(Edit difference data)
────────────────────────────────────────

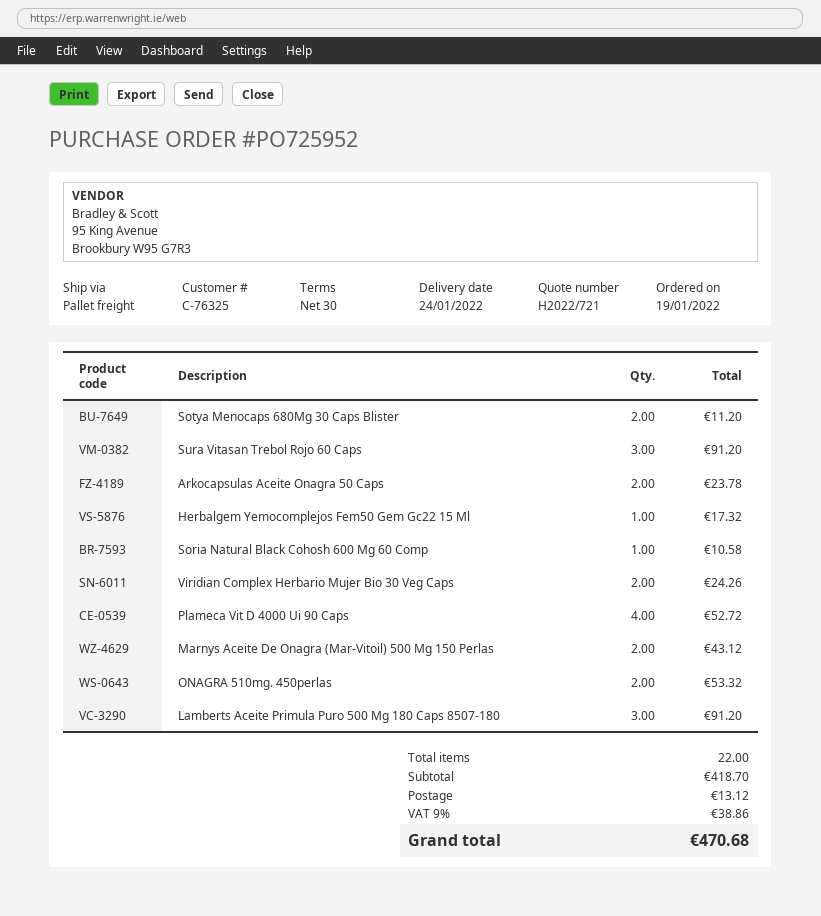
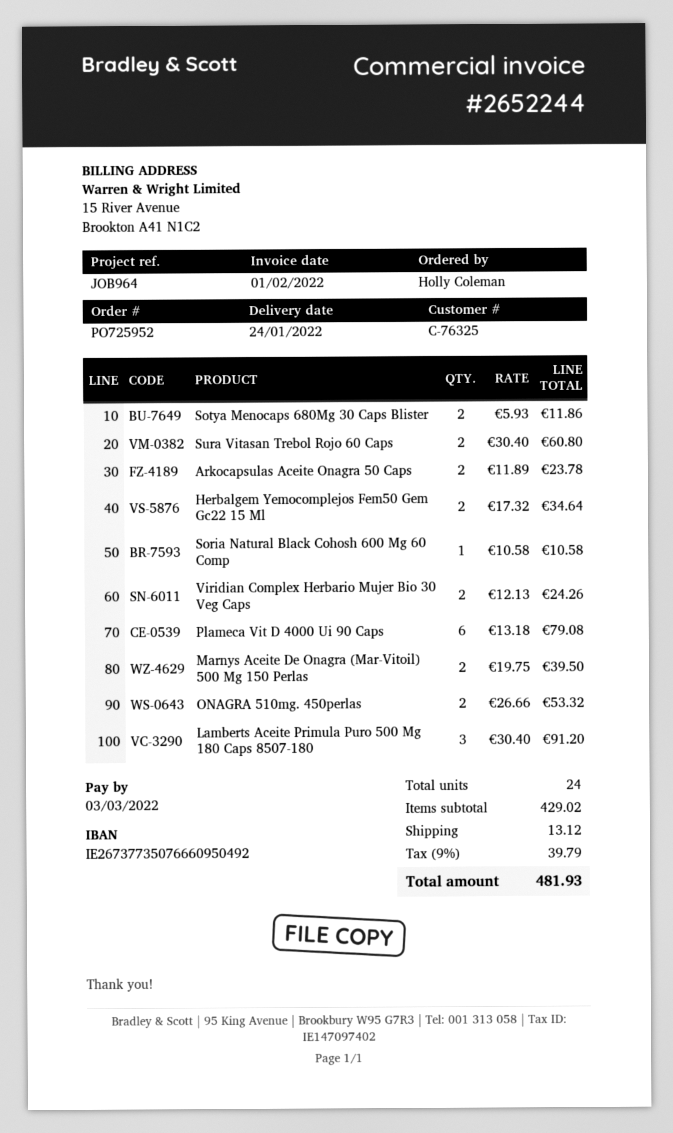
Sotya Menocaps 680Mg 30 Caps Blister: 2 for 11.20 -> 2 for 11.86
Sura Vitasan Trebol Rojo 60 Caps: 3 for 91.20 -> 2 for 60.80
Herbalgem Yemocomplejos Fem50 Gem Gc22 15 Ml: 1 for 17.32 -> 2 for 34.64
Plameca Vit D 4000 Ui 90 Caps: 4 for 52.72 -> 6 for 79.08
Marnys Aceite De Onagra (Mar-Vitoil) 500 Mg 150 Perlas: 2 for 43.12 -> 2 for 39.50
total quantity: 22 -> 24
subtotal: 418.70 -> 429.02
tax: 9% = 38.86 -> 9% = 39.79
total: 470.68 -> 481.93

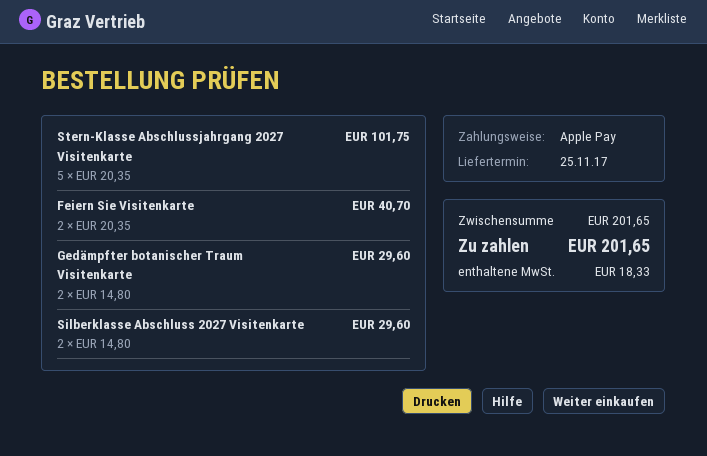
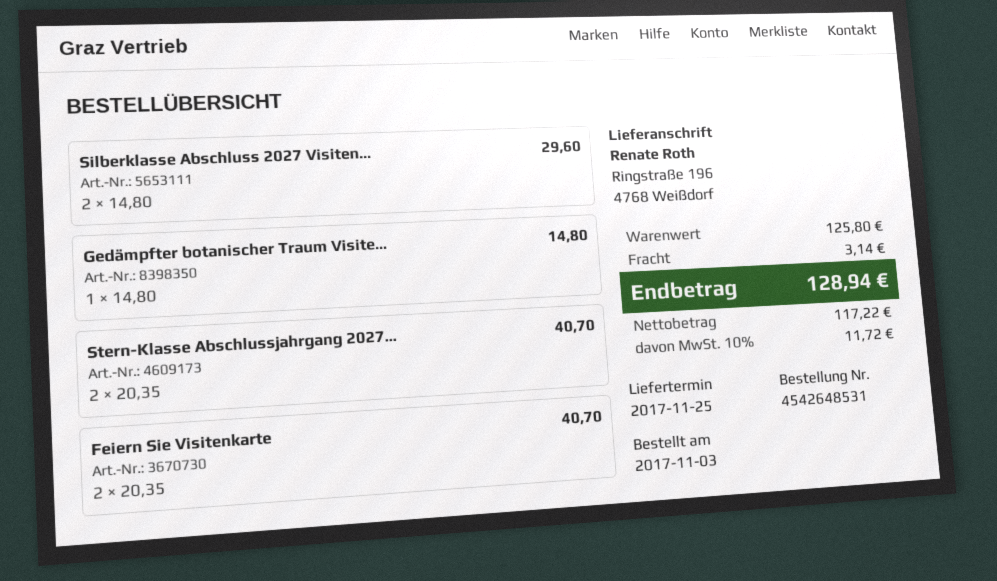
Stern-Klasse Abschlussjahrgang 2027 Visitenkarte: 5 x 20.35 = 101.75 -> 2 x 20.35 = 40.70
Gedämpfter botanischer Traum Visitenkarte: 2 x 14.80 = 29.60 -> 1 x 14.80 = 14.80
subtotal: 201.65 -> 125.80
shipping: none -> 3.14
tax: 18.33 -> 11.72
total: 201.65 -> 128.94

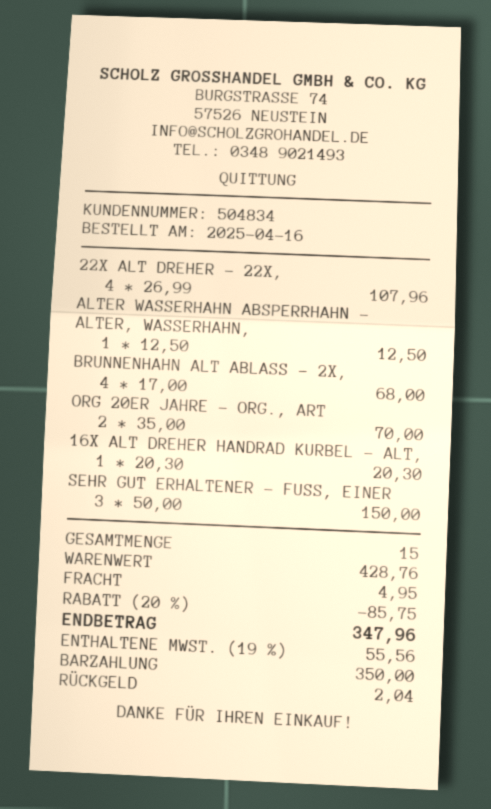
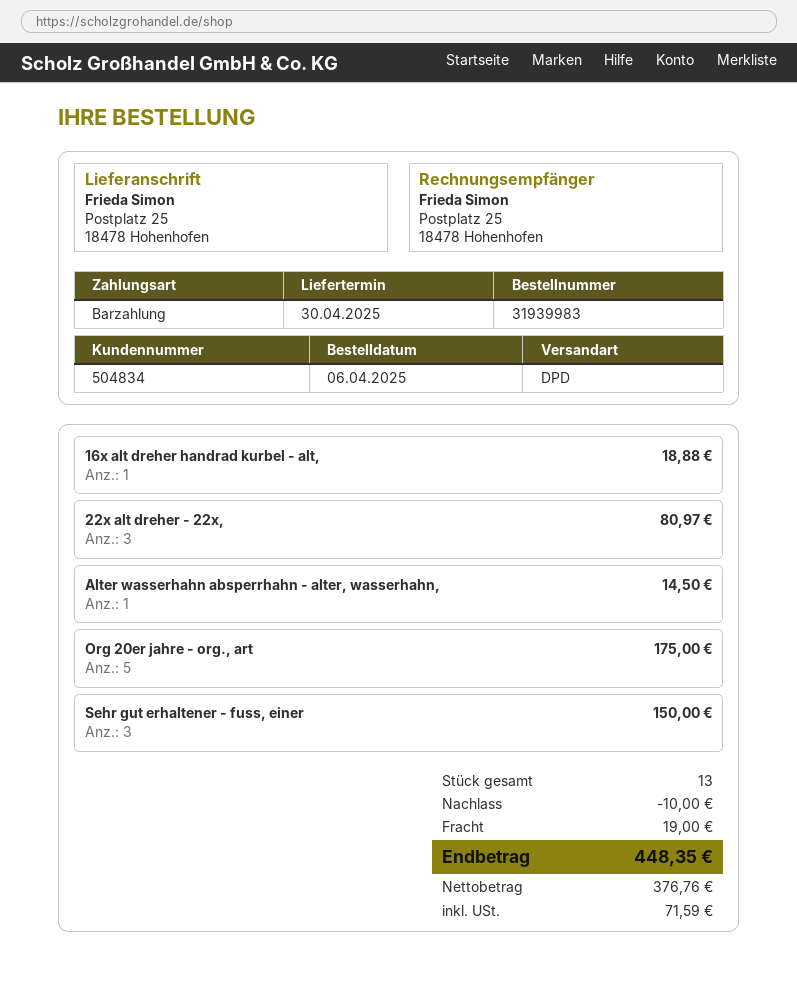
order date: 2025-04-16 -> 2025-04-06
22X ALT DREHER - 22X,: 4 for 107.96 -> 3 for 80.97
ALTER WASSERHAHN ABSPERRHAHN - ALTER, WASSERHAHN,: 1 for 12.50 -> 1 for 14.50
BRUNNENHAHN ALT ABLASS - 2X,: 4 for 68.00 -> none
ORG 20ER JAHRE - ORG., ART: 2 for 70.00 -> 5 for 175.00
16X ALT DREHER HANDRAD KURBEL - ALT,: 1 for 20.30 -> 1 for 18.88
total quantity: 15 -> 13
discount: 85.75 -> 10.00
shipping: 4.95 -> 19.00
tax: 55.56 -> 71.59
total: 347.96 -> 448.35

────────────────────────────────────────

The answer to this exercise is one number: how many lines of the records above contain the string "shipping".

▸ **Result for this task**
2